**TASK INSTRUCTIONS:**
A faithful copy of all the data is the goal; omit the pictures.
+++
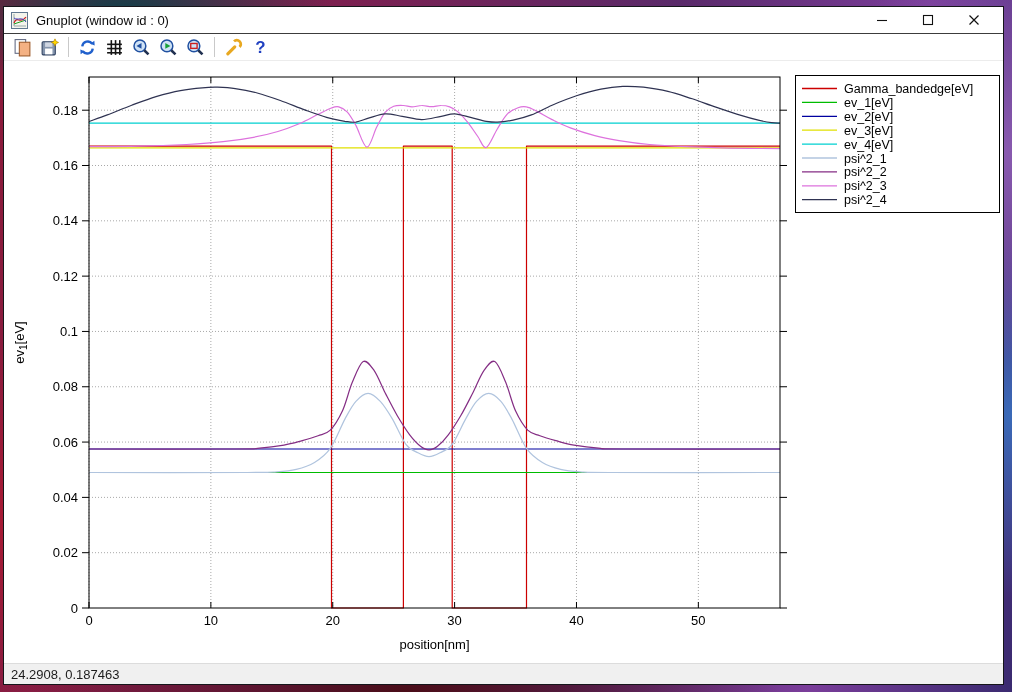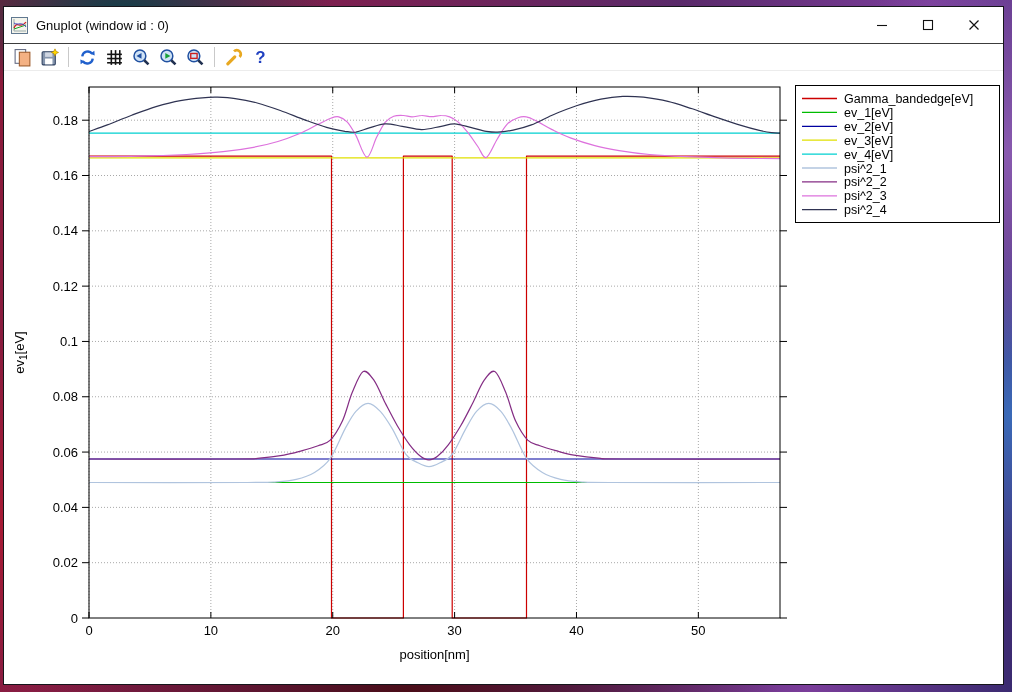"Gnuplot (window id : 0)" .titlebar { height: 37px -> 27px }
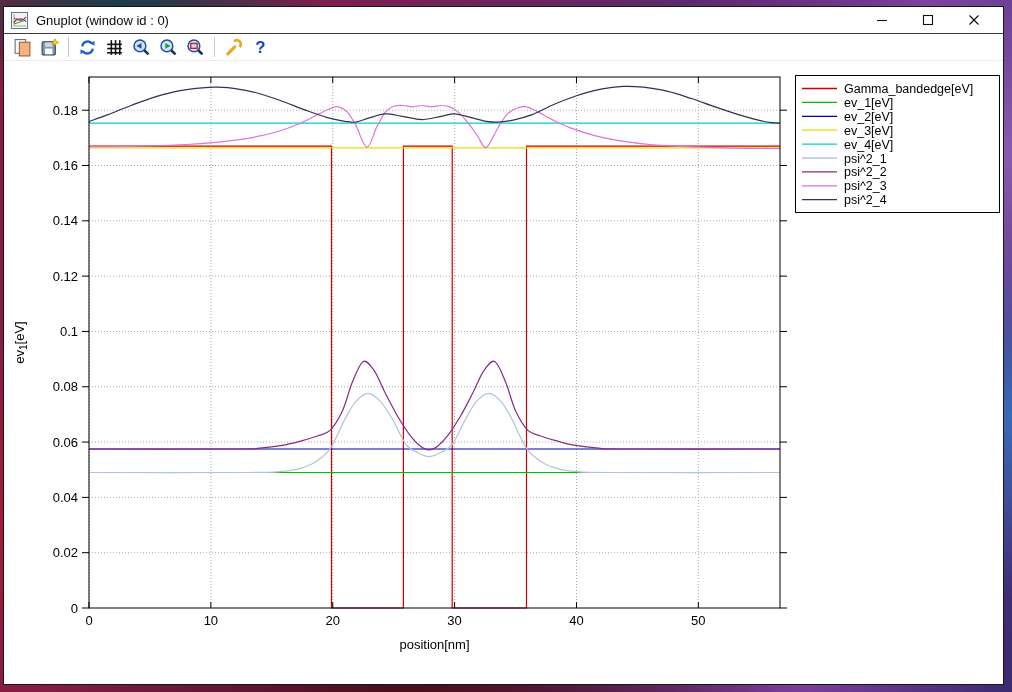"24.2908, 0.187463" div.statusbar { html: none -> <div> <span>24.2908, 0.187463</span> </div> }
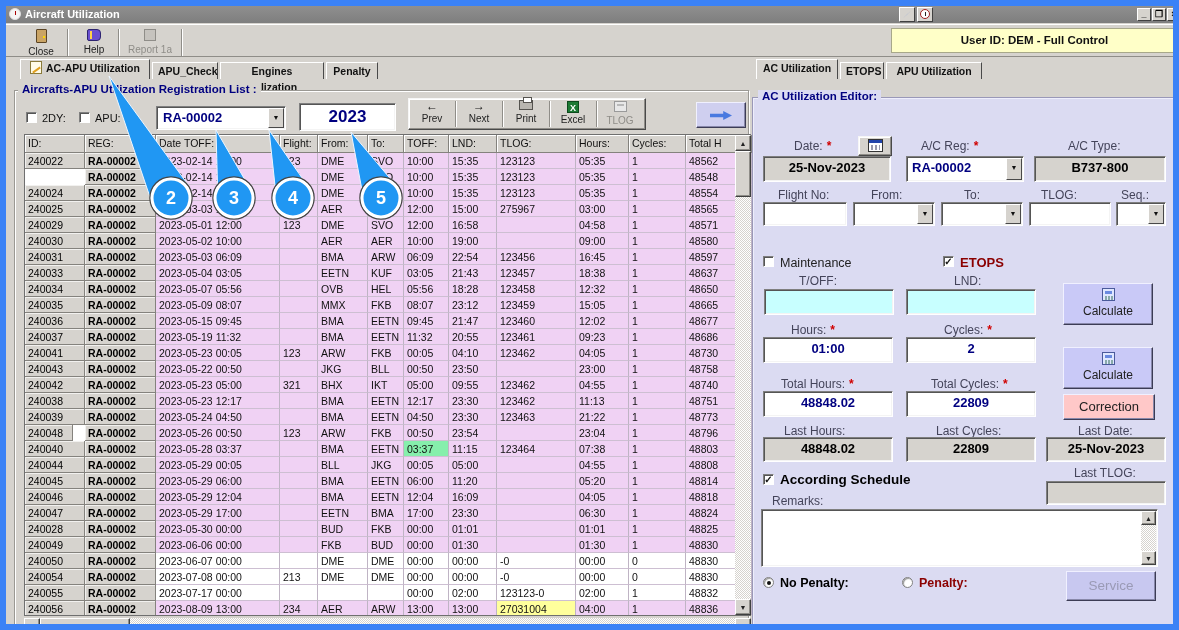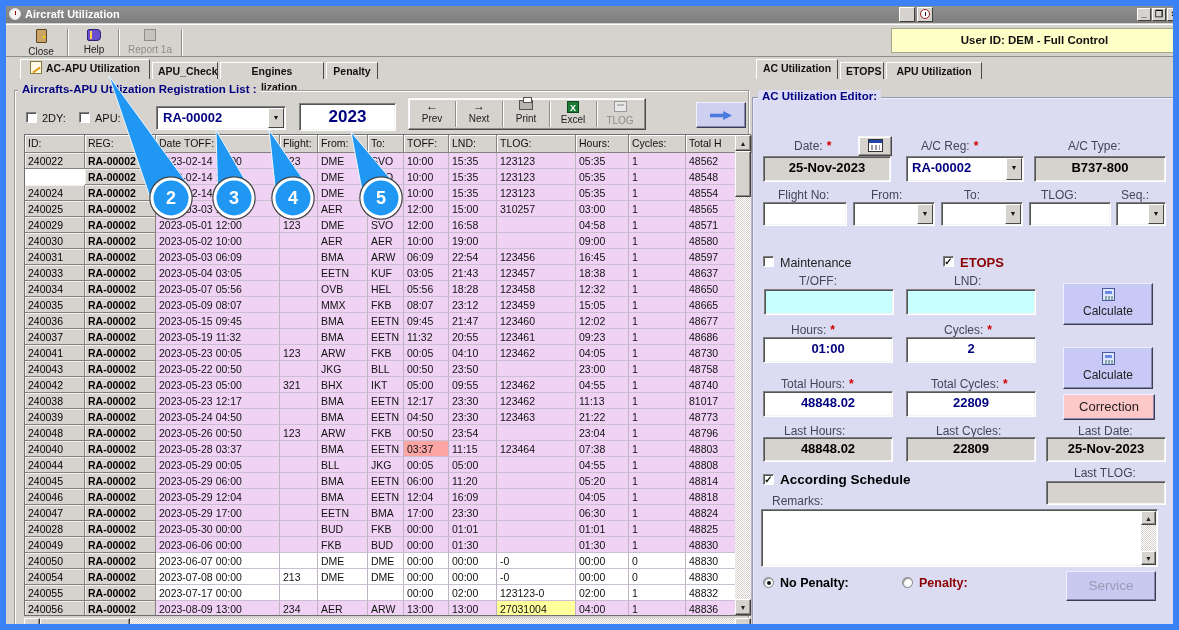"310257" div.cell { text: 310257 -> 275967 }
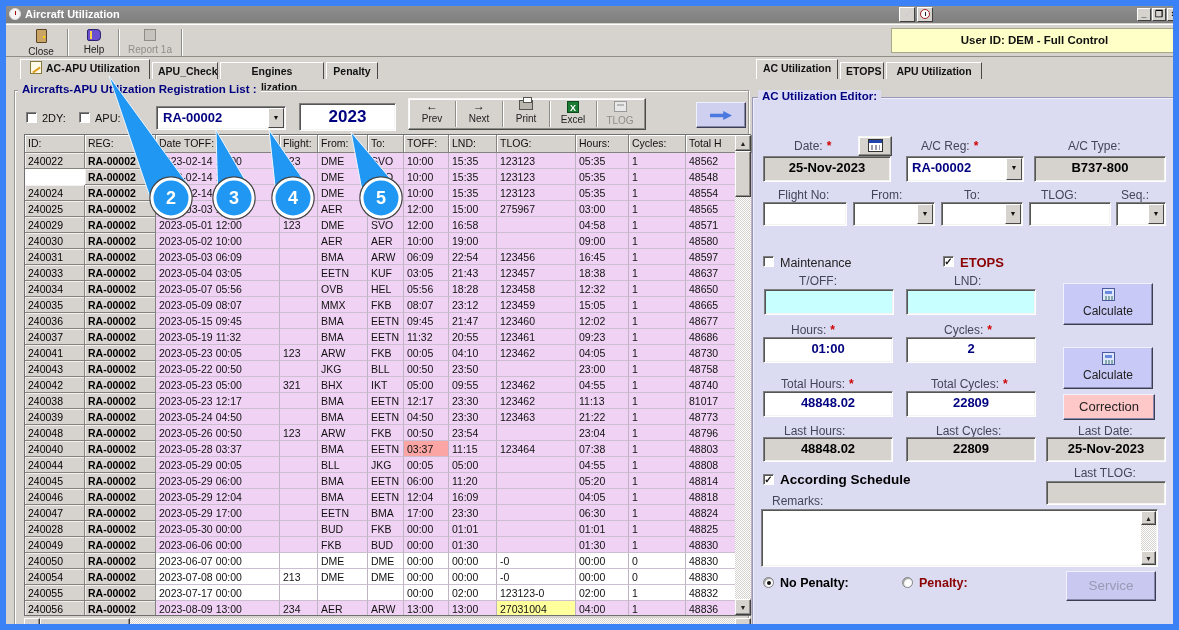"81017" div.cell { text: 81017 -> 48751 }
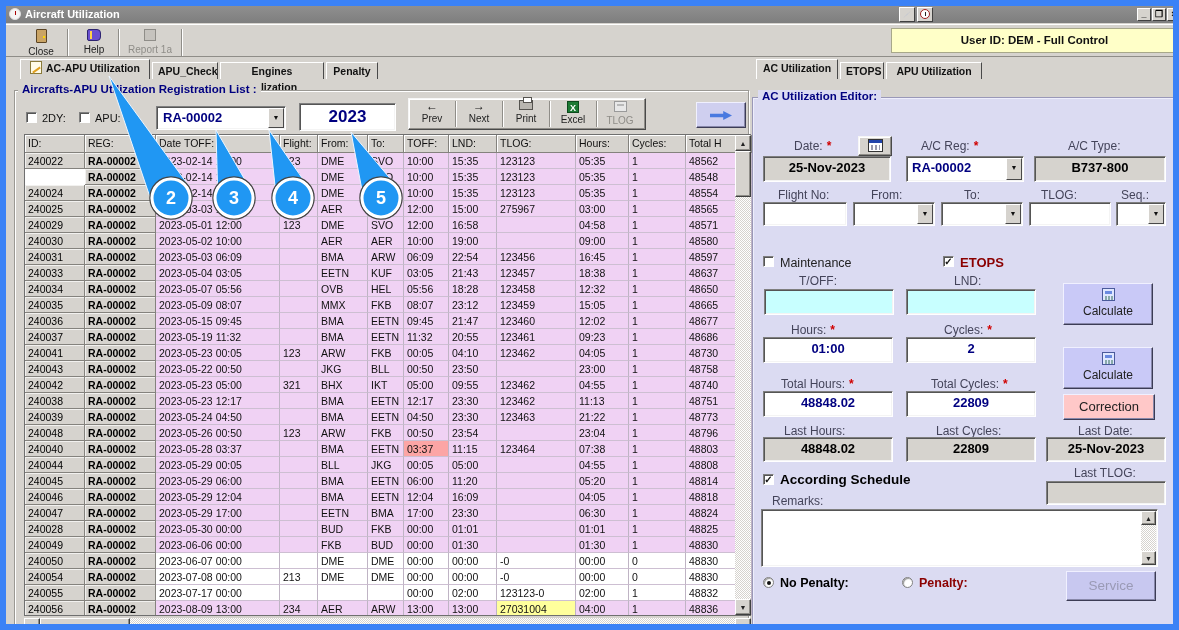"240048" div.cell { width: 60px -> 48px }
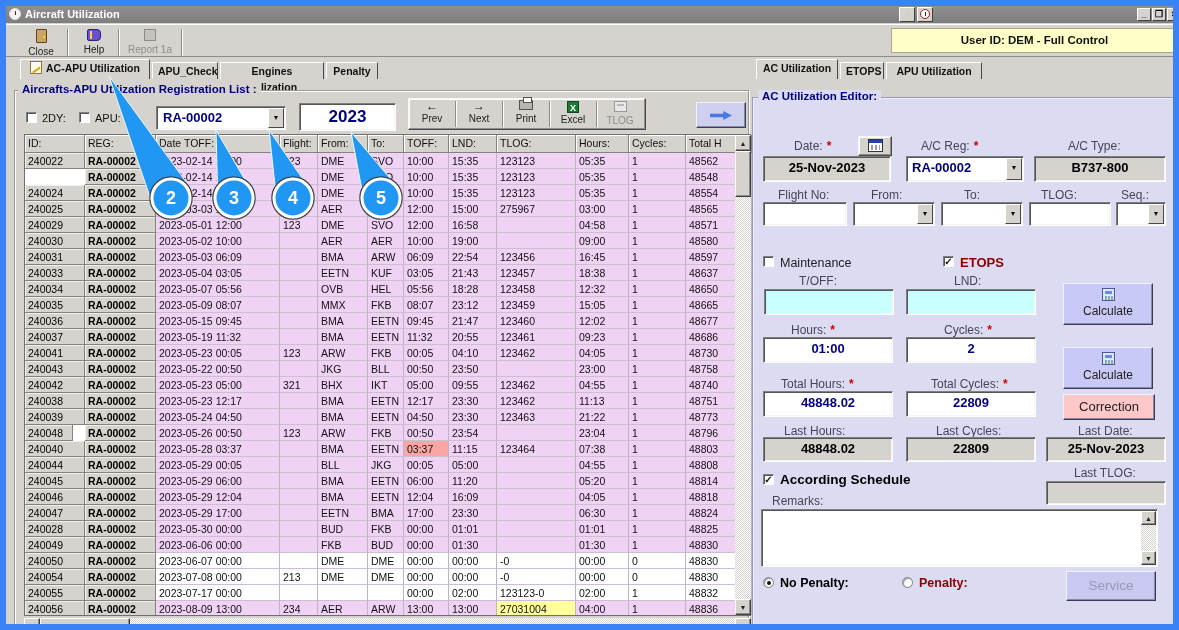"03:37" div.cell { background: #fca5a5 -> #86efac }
+++
**EXERCISE RESULT:**
"Gnuplot (window id : 0)" .titlebar { height: 37px -> 27px }
"24.2908, 0.187463" div.statusbar { html: none -> <div> <span>24.2908, 0.187463</span> </div> }
"310257" div.cell { text: 310257 -> 275967 }
"81017" div.cell { text: 81017 -> 48751 }
"240048" div.cell { width: 60px -> 48px }
"03:37" div.cell { background: #fca5a5 -> #86efac }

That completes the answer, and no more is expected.